Fair Work backs business that sacked pharmacist for taking personal calls at work and making too many errors

Broede Carmody /

 

The Fair Work Commission has backed a business that sacked an employee for performing his job too slowly, making too many errors while dispensing customer prescriptions and regularly taking personal phone calls at work.

Umer Khattak started working for Your Discount Chemist, a pharmacy chain in regional New South Wales, in 2010 as a pharmacist-in-charge at Laurieton.

However, the Fair Work Commission heard he was sacked four years later because he returned from leave “significantly later than expected”.

Shortly afterwards, Khattak was re-employed at Your Discount Chemist’s Port Macquarie store, before commencing as pharmacist-in-charge at the chain’s Lighthouse store because the previous pharmacist-in-charge went on parental leave.

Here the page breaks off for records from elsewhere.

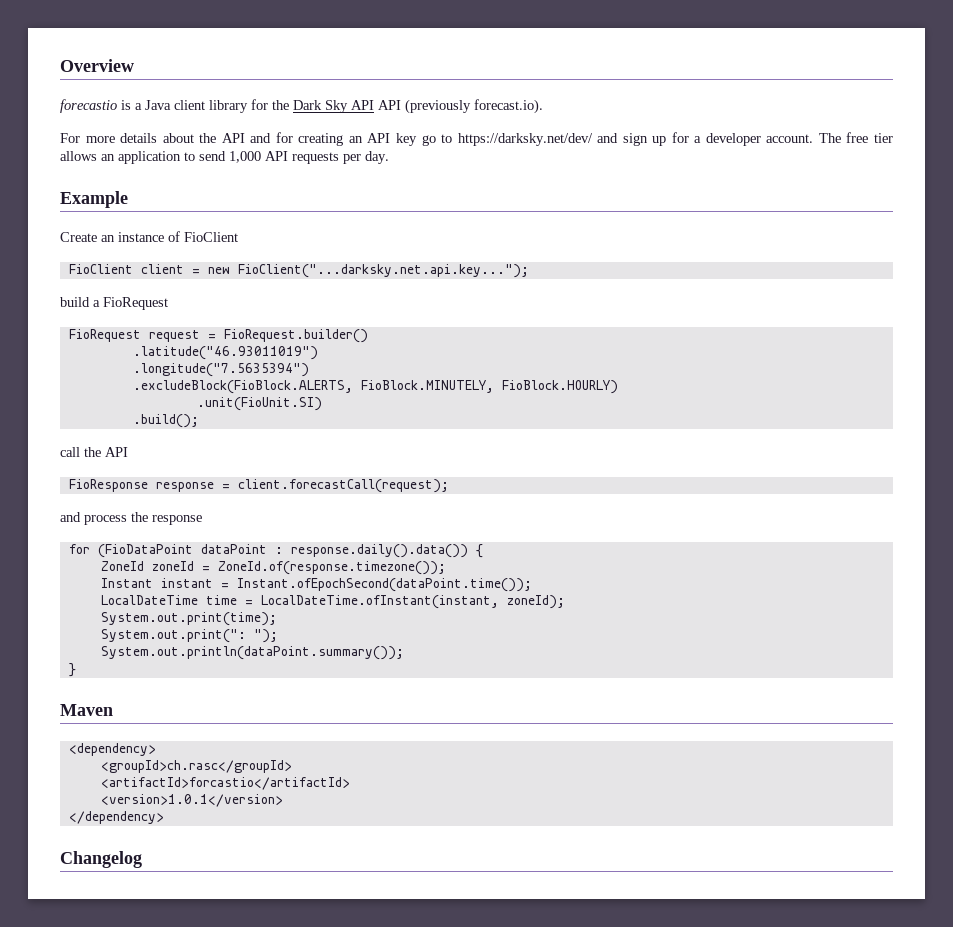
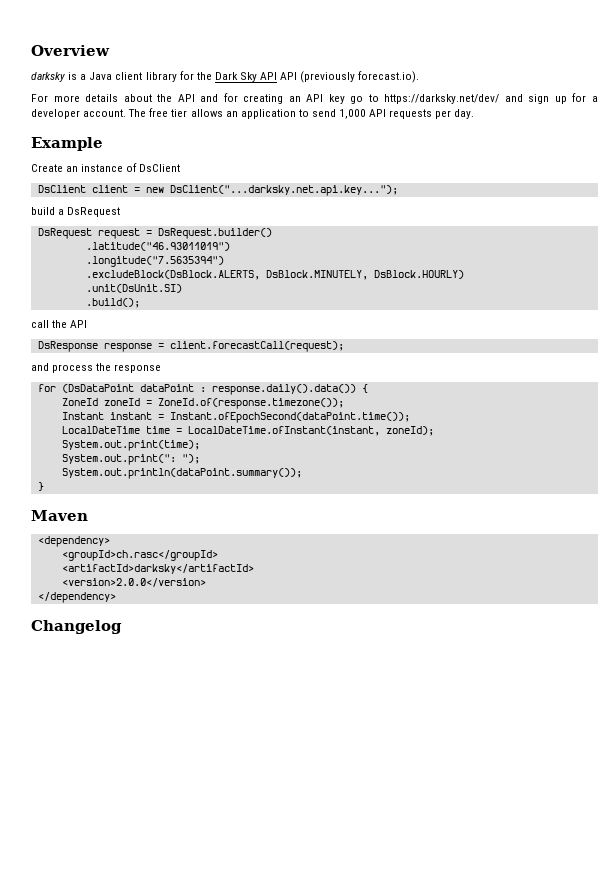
[60,99,117,113] forecastio -> [31,72,65,82] darksky
[184,232,238,242] [68,264,133,274] FioClient // FioClient -> [139,164,181,172] [37,185,86,193] DsClient // DsClient
[237,264,529,278] FioClient("...darksky.net.api.key..."); -> [169,185,398,196] DsClient("...darksky.net.api.key...");
[103,297,168,310] [68,329,141,342] FioRequest // FioRequest -> [67,207,121,217] [37,228,92,239] DsRequest // DsRequest
[223,329,368,343] FioRequest.builder() -> [157,228,272,239] DsRequest.builder()
[132,380,618,394] [196,397,322,411] .excludeBlock(FioBlock.ALERTS, FioBlock.MINUTELY, FioBlock.HOURLY) // .unit(FioUnit.SI) -> [85,270,464,280] [85,284,182,293] .excludeBlock(DsBlock.ALERTS, DsBlock.MINUTELY, DsBlock.HOURLY) // .unit(DsUnit.SI)
[68,479,148,492] FioResponse -> [37,341,98,352] DsResponse
[97,544,193,558] (FioDataPoint -> [61,384,134,393] (DsDataPoint
[100,777,350,790] [100,794,283,807] <artifactId>forcastio</artifactId> // <version>1.0.1</version> -> [61,564,254,574] [61,578,206,587] <artifactId>darksky</artifactId> // <version>2.0.0</version>

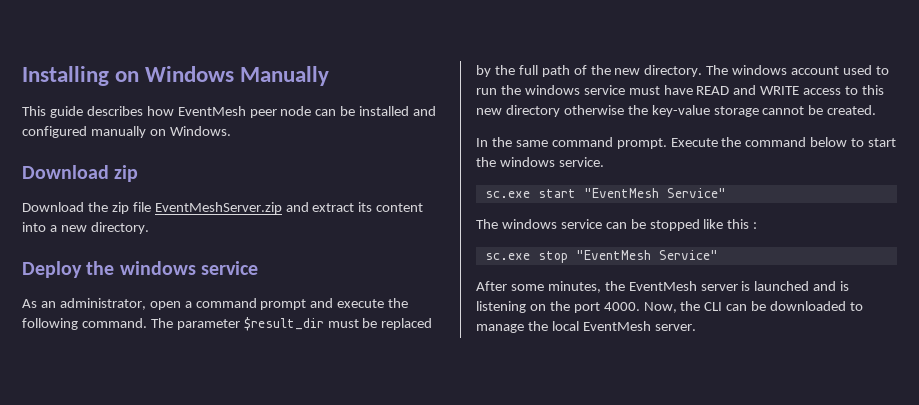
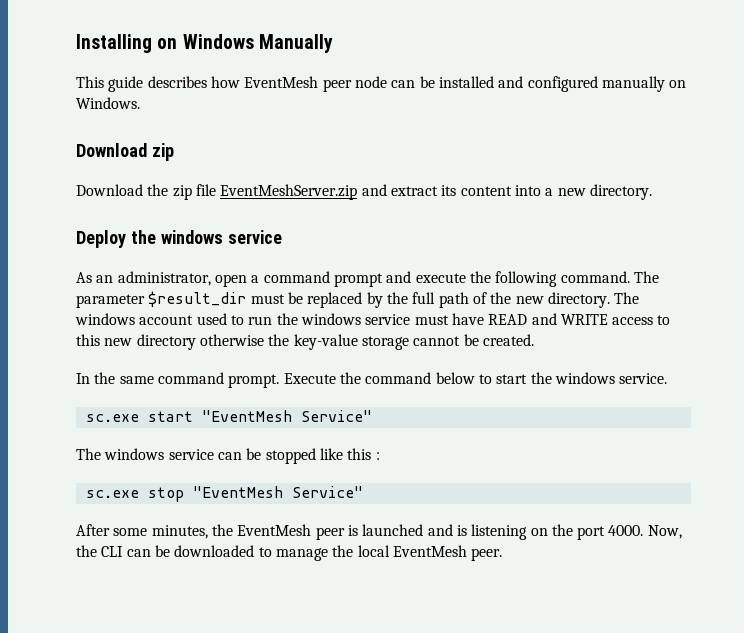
[700,284,738,291] server -> [315,527,345,540] peer
[654,324,696,331] server. -> [471,548,503,561] peer.

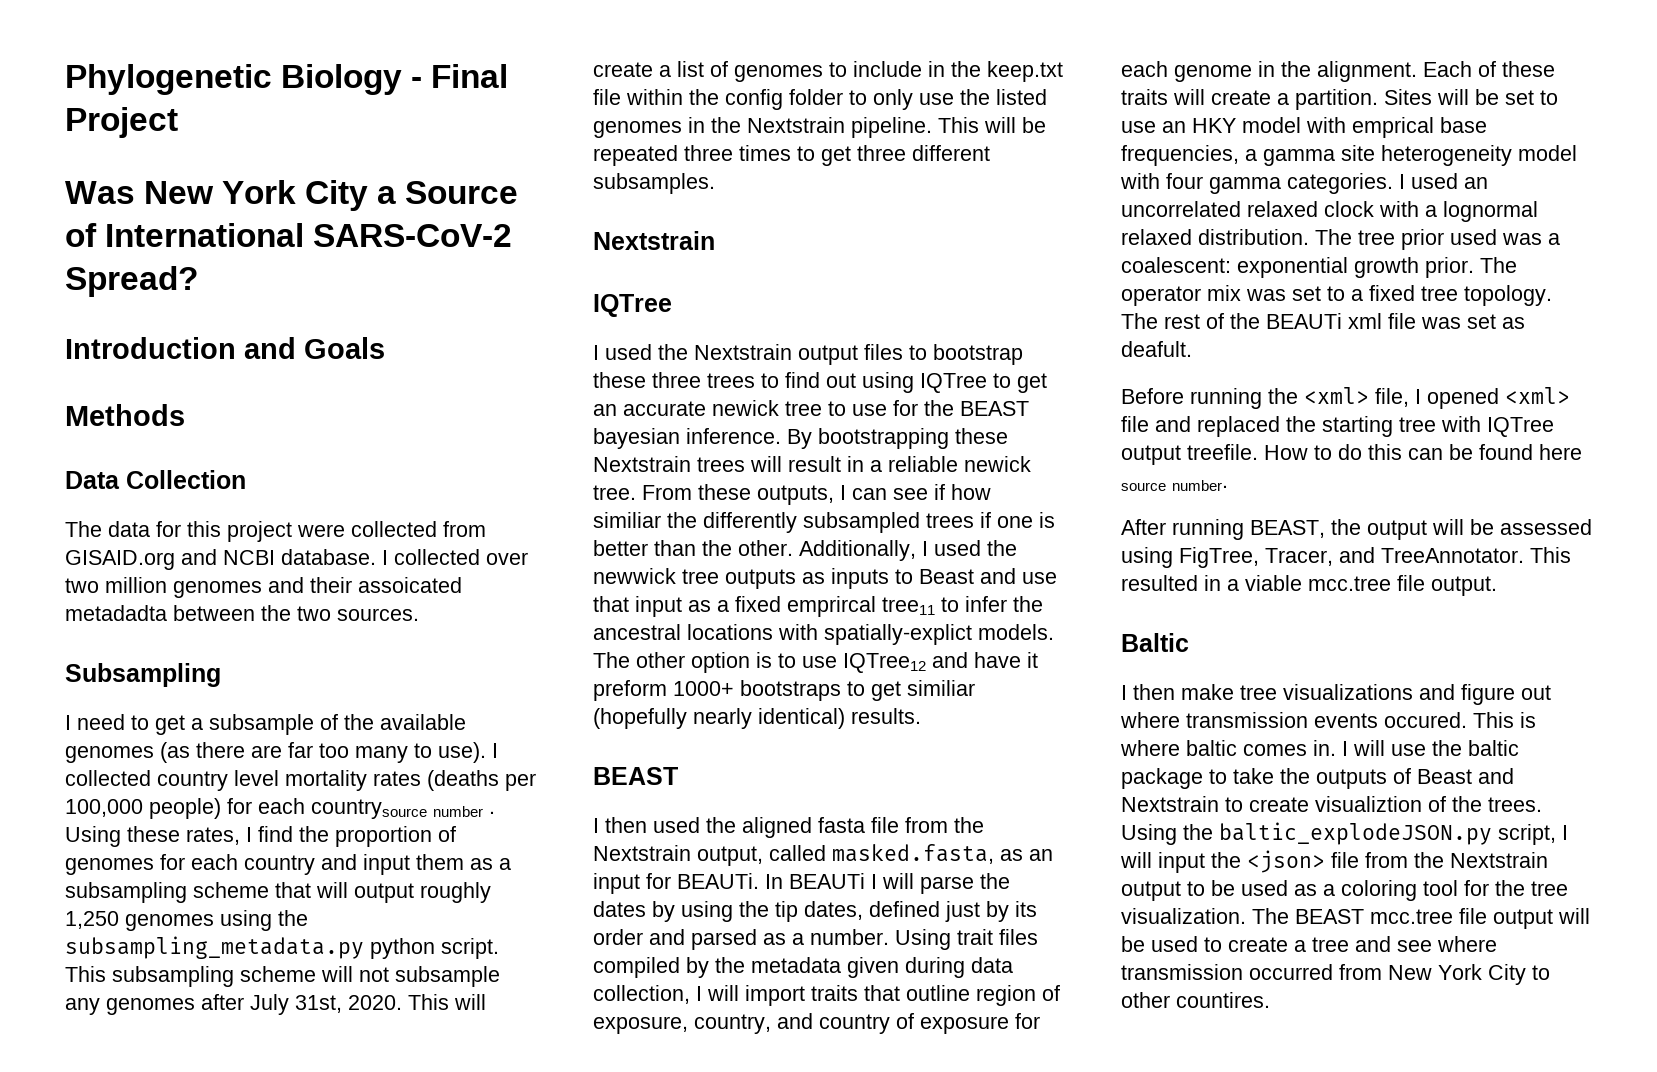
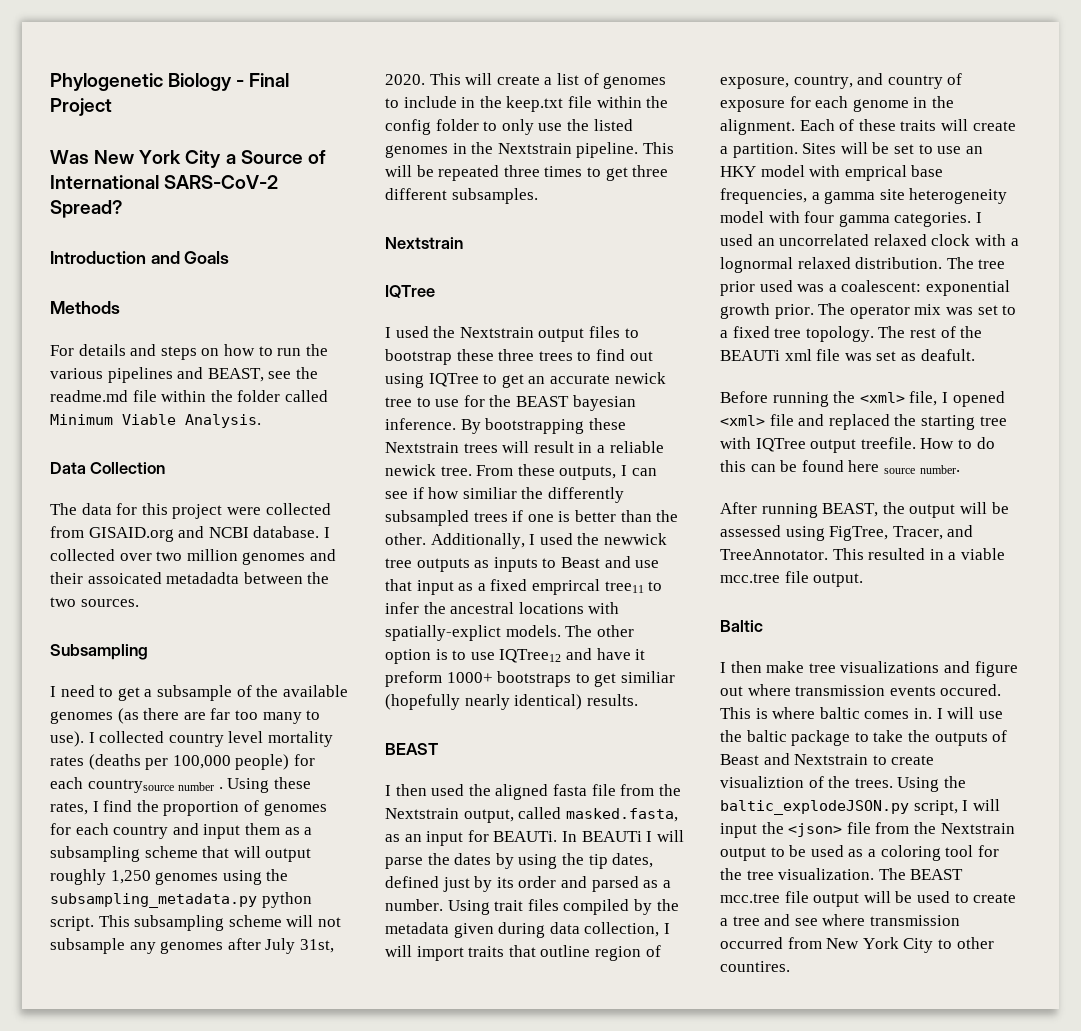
(185, 415) none -> [50,344,328,360] [50,367,318,383] [50,390,328,402] [50,414,261,428] // For details and steps on how to run the various pipelines and BEAST, see the readme.md file within the folder called Minimum Viable Analysis.

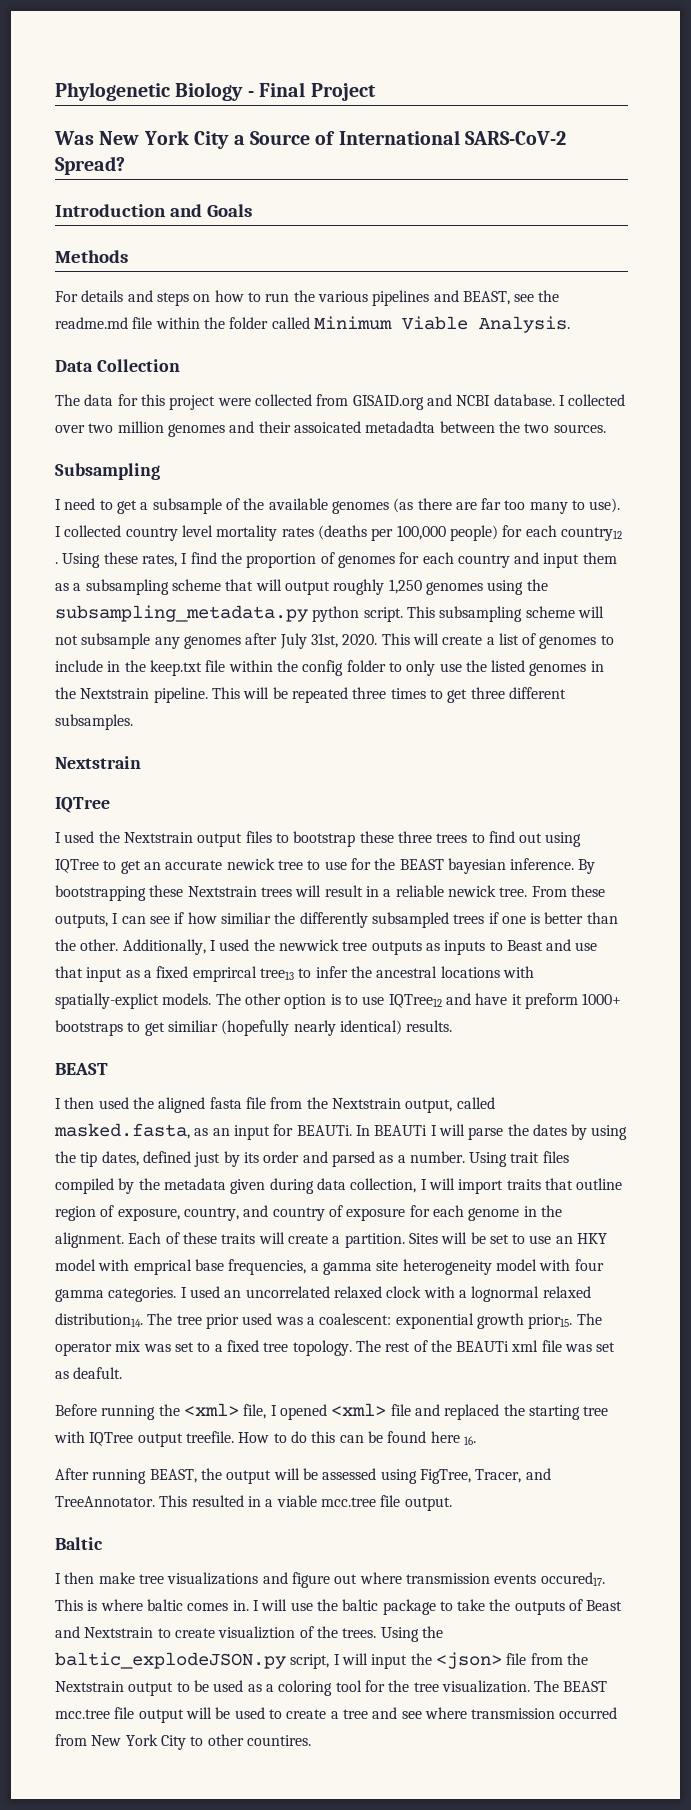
[87,779,215,793] countrysource number -> [560,527,622,541] country12
[604,581,644,593] tree11 -> [259,968,294,980] tree13
[855,257,943,269] distribution. -> [55,1313,143,1327] distribution14.
[774,304,814,319] prior. -> [528,1314,573,1329] prior15.
[883,465,960,474] source number. -> [463,1436,476,1445] 16.
[940,684,1002,696] occured. -> [540,1572,605,1586] occured17.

In June this year Khattak was notified his employment would cease because he was too slow at his job, made frequent errors and often took calls on his personal mobile phone during work hours.

The pharmacist took the matter to the Fair Work Commission, arguing his errors were due to the fact that the previous pharmacist-in-charge did not conduct a proper handover with him prior to taking parental leave.

The commission heard that during the course of Khattak’s employment two meetings were held where various aspects of his performance was discussed, including the fact that customers had complained about not receiving their medication promptly or correctly.

In his ruling, president Jonathan Hamberger sided with Your Discount Chemist and found the business had a valid reason for terminating Khattak’s employment.

“I consider that Mr Khattak was put on notice in relation to the issues that ultimately led to his dismissal and given an opportunity to improve his performance,” Hamberger said in his judgment.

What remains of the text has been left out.